YOUR ASSIGNMENT: Would you retype the listing below exactly as given?

GIVEN DATA:
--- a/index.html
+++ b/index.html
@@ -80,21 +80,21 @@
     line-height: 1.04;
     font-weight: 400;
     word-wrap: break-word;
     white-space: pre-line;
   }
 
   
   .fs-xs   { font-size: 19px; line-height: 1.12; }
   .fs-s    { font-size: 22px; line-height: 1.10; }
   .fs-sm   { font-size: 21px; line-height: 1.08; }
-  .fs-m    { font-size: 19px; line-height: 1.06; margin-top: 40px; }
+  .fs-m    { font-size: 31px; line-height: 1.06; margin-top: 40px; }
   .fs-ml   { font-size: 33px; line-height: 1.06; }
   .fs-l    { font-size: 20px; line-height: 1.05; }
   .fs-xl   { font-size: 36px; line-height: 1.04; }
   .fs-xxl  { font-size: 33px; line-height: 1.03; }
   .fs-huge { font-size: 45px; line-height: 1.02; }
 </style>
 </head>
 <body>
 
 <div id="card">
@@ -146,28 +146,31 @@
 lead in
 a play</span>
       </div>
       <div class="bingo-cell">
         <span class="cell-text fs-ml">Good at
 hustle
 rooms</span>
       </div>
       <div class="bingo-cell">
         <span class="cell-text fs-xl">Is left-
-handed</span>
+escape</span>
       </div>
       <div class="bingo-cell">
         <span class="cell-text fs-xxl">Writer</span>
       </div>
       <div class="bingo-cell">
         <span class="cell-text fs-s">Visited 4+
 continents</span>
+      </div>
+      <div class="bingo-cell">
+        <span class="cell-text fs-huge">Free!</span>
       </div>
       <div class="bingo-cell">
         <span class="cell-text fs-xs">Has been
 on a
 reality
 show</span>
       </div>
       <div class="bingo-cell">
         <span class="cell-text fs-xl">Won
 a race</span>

TASK OUTPUT:
--- a/index.html
+++ b/index.html
@@ -80,21 +80,21 @@
     line-height: 1.04;
     font-weight: 400;
     word-wrap: break-word;
     white-space: pre-line;
   }
 
   
   .fs-xs   { font-size: 19px; line-height: 1.12; }
   .fs-s    { font-size: 22px; line-height: 1.10; }
   .fs-sm   { font-size: 21px; line-height: 1.08; }
-  .fs-m    { font-size: 19px; line-height: 1.06; margin-top: 40px; }
+  .fs-m    { font-size: 31px; line-height: 1.06; margin-top: 40px; }
   .fs-ml   { font-size: 33px; line-height: 1.06; }
   .fs-l    { font-size: 20px; line-height: 1.05; }
   .fs-xl   { font-size: 36px; line-height: 1.04; }
   .fs-xxl  { font-size: 33px; line-height: 1.03; }
   .fs-huge { font-size: 45px; line-height: 1.02; }
 </style>
 </head>
 <body>
 
 <div id="card">
@@ -146,28 +146,31 @@
 lead in
 a play</span>
       </div>
       <div class="bingo-cell">
         <span class="cell-text fs-ml">Good at
 hustle
 rooms</span>
       </div>
       <div class="bingo-cell">
         <span class="cell-text fs-xl">Is left-
-handed</span>
+escape</span>
       </div>
       <div class="bingo-cell">
         <span class="cell-text fs-xxl">Writer</span>
       </div>
       <div class="bingo-cell">
         <span class="cell-text fs-s">Visited 4+
 continents</span>
+      </div>
+      <div class="bingo-cell">
+        <span class="cell-text fs-huge">Free!</span>
       </div>
       <div class="bingo-cell">
         <span class="cell-text fs-xs">Has been
 on a
 reality
 show</span>
       </div>
       <div class="bingo-cell">
         <span class="cell-text fs-xl">Won
 a race</span>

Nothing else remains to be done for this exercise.